Smith-Cotton High School freshmen went back in time, spending a couple of days researching and building working models of medieval weapons in their World History classes.

The students studied crossbows, catapults and trebuchets, exploring the weapons' origins, purposes and costs to create; they also created a T-chart of their selected weapon's advantages and disadvantages. They then created their weapon models, using wooden sticks, pencils, rubber bands and other common items. Once completed, the students then tested whether their weapon actually worked.

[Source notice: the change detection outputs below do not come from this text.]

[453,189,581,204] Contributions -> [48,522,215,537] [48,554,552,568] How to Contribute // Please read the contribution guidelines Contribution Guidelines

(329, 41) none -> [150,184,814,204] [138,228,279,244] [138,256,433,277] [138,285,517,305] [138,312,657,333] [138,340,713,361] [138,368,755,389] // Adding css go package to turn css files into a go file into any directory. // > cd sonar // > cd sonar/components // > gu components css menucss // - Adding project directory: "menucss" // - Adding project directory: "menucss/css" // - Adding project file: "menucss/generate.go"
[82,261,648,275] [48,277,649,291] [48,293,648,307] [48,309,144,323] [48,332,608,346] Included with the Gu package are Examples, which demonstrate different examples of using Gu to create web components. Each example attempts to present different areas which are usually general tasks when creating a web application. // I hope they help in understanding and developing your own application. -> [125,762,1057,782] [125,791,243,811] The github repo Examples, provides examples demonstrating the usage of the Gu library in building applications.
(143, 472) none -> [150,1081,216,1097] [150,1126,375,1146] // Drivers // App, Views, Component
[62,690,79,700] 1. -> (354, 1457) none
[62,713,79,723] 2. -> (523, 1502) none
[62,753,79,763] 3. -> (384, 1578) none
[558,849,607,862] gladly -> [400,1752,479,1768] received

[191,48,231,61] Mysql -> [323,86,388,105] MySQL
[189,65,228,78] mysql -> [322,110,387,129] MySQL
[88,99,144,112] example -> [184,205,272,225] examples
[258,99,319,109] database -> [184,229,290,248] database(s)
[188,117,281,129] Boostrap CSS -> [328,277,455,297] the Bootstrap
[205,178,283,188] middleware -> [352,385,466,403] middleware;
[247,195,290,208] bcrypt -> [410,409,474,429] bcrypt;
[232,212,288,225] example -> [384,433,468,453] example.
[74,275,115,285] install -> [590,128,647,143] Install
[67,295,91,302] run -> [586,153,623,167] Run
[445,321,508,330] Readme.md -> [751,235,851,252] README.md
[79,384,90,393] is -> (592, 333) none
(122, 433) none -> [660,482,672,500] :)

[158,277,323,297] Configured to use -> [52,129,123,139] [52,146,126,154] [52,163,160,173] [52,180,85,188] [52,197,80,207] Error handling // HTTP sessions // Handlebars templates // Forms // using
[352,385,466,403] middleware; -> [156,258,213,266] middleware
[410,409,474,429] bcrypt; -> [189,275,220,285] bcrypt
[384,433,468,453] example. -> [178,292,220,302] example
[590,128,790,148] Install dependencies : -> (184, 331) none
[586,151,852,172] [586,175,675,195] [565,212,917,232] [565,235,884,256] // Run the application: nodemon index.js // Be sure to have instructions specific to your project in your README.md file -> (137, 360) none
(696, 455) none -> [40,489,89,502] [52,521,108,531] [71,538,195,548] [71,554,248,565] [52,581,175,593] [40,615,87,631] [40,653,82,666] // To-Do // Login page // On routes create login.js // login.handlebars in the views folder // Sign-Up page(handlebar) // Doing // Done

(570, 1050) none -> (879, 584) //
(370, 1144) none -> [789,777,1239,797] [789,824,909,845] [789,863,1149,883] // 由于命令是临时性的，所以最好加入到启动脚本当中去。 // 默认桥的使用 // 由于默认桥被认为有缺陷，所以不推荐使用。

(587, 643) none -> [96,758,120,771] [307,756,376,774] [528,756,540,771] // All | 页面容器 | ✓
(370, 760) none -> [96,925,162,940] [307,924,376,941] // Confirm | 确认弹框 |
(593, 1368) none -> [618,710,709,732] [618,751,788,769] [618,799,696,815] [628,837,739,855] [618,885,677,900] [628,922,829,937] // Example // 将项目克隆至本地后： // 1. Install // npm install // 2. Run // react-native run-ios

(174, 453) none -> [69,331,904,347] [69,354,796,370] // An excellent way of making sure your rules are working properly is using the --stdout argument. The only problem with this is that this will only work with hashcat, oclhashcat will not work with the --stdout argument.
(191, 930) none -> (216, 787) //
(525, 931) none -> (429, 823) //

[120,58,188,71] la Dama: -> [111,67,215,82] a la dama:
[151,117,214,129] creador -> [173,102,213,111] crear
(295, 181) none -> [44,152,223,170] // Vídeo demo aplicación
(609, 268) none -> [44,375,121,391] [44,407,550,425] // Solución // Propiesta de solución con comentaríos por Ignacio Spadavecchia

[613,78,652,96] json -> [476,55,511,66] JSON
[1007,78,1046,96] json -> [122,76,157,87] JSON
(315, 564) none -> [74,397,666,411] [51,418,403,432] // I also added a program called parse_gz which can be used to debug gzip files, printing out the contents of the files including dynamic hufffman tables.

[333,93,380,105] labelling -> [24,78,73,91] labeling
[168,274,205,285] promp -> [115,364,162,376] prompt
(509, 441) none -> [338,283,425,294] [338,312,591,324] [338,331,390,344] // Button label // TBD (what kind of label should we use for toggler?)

PIC1: As Milena Stevens, right, prepares to test their crossbow, fellow Smith-Cotton High freshman  Curtis Schirmann has high hopes that their weapon will fire successfully Wednesday, Sept. 19, outside World History teacher Caitlin Alexander's classroom. Their weapon fired successfully a couple of times, but failed on this attempt.
PIC2:  Freshman Alyssa Gannon assembles her model crossbow, using wooden sticks, yarn, duct tape and rubber bands.
PIC3: Jaiden Clark is pleased with a successful test of her model crossbow.
PIC4: While many students built crossbows for their project, Peter Aderman opted to create a model catapult with wooden sticks and rubber bands.
PIC5:  Victoria Heinaman, left, and Chris Kosifas put the finishing touches on their model crossbow before testing it.